WHAT NEEDS TO BE DONE:
After finding the line with "Loran F1 Strawberry" in the entries below, retype exactly each line from there through the line with "Womens Light Pink", including that final line.
(EXERCISE MATERIAL)
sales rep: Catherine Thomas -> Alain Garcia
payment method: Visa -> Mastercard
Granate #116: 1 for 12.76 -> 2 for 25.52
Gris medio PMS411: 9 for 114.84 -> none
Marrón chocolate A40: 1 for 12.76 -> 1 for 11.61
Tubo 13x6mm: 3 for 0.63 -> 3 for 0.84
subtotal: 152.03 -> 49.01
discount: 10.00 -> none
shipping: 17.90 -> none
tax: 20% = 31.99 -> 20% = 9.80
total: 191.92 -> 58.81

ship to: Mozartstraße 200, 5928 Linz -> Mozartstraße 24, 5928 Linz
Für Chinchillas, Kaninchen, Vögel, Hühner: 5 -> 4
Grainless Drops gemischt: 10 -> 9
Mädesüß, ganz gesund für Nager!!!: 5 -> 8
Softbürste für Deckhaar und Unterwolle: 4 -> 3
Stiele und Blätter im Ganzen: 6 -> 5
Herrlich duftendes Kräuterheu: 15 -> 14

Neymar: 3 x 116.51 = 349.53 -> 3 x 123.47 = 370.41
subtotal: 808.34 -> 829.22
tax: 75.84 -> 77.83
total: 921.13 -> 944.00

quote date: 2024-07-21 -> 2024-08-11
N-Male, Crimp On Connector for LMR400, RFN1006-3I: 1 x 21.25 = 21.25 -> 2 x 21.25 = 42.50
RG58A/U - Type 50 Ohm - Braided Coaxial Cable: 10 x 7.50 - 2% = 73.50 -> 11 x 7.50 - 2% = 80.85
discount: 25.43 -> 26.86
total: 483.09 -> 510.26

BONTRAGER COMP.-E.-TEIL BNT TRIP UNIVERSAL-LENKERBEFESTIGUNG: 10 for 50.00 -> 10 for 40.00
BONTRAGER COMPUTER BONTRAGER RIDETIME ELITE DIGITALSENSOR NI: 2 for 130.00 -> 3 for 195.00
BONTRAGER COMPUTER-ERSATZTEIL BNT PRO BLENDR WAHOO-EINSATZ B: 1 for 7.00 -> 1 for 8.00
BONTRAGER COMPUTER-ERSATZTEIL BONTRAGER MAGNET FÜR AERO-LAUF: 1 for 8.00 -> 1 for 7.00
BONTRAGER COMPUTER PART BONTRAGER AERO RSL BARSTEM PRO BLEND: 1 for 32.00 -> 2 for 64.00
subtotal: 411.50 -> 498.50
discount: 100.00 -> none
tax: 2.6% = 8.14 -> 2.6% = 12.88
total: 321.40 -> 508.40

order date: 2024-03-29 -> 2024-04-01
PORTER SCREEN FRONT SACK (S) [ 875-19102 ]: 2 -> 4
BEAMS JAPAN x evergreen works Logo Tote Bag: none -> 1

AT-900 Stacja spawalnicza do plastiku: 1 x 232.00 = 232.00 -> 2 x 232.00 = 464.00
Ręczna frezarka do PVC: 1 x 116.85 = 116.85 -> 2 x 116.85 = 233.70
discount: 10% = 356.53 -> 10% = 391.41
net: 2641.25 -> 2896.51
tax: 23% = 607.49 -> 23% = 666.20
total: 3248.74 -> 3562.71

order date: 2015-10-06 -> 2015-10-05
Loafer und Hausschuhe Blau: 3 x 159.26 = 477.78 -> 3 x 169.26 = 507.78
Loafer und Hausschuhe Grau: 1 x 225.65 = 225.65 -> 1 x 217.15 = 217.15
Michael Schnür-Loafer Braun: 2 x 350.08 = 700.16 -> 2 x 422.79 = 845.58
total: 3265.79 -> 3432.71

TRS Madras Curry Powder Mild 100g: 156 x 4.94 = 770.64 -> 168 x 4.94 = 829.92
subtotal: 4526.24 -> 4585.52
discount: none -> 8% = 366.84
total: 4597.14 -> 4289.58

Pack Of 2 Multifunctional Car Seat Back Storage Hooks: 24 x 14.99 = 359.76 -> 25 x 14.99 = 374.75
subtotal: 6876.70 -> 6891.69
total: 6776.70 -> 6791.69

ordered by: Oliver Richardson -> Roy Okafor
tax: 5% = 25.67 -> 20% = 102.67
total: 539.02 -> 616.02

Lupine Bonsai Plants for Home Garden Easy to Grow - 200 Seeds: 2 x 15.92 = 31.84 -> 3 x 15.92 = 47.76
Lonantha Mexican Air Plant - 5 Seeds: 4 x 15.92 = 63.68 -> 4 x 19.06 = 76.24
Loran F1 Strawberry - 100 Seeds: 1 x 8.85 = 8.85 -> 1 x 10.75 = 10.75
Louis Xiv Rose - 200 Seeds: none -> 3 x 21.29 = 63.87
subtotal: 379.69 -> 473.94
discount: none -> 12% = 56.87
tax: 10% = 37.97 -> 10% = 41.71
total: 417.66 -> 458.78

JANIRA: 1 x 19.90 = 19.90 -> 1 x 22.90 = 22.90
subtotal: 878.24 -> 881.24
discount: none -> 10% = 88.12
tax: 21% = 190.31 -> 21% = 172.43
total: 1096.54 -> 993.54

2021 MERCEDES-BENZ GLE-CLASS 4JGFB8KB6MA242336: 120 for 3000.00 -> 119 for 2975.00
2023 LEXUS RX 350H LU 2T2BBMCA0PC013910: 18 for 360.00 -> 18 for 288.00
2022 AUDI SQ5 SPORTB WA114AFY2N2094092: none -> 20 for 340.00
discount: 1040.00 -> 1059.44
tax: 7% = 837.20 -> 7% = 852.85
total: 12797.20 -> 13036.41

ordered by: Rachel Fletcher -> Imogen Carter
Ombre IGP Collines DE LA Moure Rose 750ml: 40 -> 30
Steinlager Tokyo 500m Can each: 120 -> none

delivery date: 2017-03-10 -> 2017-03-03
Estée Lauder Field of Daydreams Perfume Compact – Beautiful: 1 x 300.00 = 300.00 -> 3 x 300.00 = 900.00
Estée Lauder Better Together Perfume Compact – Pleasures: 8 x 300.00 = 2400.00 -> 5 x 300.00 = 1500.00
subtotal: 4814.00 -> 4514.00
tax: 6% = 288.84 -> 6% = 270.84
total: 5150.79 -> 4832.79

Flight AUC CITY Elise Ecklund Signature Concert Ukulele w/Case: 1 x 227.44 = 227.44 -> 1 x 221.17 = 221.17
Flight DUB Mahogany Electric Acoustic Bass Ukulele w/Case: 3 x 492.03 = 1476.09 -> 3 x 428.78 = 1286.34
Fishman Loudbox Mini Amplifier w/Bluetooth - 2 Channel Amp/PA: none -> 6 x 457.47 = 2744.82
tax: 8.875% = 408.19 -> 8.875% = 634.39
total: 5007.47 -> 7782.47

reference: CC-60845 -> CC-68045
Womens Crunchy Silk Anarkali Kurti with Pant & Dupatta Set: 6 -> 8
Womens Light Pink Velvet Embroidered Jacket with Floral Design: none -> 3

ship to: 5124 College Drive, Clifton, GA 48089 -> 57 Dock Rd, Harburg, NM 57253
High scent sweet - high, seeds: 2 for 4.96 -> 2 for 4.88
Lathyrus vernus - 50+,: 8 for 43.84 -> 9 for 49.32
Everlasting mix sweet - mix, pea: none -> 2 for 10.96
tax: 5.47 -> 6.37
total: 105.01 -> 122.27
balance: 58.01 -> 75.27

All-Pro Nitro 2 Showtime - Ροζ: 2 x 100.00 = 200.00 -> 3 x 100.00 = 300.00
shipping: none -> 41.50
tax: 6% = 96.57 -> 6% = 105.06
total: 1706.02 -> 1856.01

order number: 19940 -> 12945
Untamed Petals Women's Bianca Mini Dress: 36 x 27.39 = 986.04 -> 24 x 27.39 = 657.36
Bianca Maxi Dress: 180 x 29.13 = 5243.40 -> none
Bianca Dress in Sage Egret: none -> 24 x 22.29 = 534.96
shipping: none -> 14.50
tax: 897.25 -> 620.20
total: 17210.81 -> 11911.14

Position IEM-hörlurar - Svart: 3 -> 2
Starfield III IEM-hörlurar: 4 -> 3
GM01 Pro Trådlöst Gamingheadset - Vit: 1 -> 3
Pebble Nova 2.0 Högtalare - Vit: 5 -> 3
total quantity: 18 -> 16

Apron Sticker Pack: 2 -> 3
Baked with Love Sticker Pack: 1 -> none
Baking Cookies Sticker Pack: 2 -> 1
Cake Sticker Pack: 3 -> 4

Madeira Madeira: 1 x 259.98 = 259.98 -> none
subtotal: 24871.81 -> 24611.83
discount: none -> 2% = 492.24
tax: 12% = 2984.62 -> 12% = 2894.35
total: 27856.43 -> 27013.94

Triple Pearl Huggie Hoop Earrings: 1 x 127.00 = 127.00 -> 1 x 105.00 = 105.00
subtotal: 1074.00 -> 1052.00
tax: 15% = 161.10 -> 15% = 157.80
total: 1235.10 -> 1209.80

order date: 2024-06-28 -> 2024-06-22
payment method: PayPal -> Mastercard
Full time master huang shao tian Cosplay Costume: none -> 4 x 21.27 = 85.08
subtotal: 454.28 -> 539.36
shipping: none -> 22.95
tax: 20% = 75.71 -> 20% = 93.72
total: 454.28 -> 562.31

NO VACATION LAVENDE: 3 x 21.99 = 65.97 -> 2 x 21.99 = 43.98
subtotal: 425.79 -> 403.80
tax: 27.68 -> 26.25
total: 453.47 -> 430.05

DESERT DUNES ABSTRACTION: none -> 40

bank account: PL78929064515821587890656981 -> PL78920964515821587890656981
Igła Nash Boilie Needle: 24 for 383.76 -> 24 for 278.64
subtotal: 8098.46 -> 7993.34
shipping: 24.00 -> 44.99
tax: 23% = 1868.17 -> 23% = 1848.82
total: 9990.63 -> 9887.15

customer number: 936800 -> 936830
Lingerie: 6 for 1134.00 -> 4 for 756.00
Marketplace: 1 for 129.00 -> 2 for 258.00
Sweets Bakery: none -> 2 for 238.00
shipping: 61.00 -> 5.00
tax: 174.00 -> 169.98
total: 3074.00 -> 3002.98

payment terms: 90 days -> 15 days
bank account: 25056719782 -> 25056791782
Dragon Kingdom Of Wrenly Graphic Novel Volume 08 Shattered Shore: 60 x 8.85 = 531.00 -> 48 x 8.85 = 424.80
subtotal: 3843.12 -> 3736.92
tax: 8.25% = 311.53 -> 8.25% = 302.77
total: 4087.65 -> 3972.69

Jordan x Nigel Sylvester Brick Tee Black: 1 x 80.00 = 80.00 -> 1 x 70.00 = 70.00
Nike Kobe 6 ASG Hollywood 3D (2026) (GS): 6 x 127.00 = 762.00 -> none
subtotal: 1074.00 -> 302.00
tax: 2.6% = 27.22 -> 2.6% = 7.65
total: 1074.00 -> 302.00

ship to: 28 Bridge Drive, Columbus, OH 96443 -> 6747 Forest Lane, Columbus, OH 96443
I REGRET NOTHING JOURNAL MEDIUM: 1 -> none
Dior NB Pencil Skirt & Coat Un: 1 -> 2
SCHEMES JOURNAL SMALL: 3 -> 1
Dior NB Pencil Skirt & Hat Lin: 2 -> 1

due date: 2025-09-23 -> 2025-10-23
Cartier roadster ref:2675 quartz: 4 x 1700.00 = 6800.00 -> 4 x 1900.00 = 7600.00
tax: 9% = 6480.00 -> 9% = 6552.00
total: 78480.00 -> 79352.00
(End EXERCISE MATERIAL)
TASK OUTPUT:
Loran F1 Strawberry - 100 Seeds: 1 x 8.85 = 8.85 -> 1 x 10.75 = 10.75
Louis Xiv Rose - 200 Seeds: none -> 3 x 21.29 = 63.87
subtotal: 379.69 -> 473.94
discount: none -> 12% = 56.87
tax: 10% = 37.97 -> 10% = 41.71
total: 417.66 -> 458.78

JANIRA: 1 x 19.90 = 19.90 -> 1 x 22.90 = 22.90
subtotal: 878.24 -> 881.24
discount: none -> 10% = 88.12
tax: 21% = 190.31 -> 21% = 172.43
total: 1096.54 -> 993.54

2021 MERCEDES-BENZ GLE-CLASS 4JGFB8KB6MA242336: 120 for 3000.00 -> 119 for 2975.00
2023 LEXUS RX 350H LU 2T2BBMCA0PC013910: 18 for 360.00 -> 18 for 288.00
2022 AUDI SQ5 SPORTB WA114AFY2N2094092: none -> 20 for 340.00
discount: 1040.00 -> 1059.44
tax: 7% = 837.20 -> 7% = 852.85
total: 12797.20 -> 13036.41

ordered by: Rachel Fletcher -> Imogen Carter
Ombre IGP Collines DE LA Moure Rose 750ml: 40 -> 30
Steinlager Tokyo 500m Can each: 120 -> none

delivery date: 2017-03-10 -> 2017-03-03
Estée Lauder Field of Daydreams Perfume Compact – Beautiful: 1 x 300.00 = 300.00 -> 3 x 300.00 = 900.00
Estée Lauder Better Together Perfume Compact – Pleasures: 8 x 300.00 = 2400.00 -> 5 x 300.00 = 1500.00
subtotal: 4814.00 -> 4514.00
tax: 6% = 288.84 -> 6% = 270.84
total: 5150.79 -> 4832.79

Flight AUC CITY Elise Ecklund Signature Concert Ukulele w/Case: 1 x 227.44 = 227.44 -> 1 x 221.17 = 221.17
Flight DUB Mahogany Electric Acoustic Bass Ukulele w/Case: 3 x 492.03 = 1476.09 -> 3 x 428.78 = 1286.34
Fishman Loudbox Mini Amplifier w/Bluetooth - 2 Channel Amp/PA: none -> 6 x 457.47 = 2744.82
tax: 8.875% = 408.19 -> 8.875% = 634.39
total: 5007.47 -> 7782.47

reference: CC-60845 -> CC-68045
Womens Crunchy Silk Anarkali Kurti with Pant & Dupatta Set: 6 -> 8
Womens Light Pink Velvet Embroidered Jacket with Floral Design: none -> 3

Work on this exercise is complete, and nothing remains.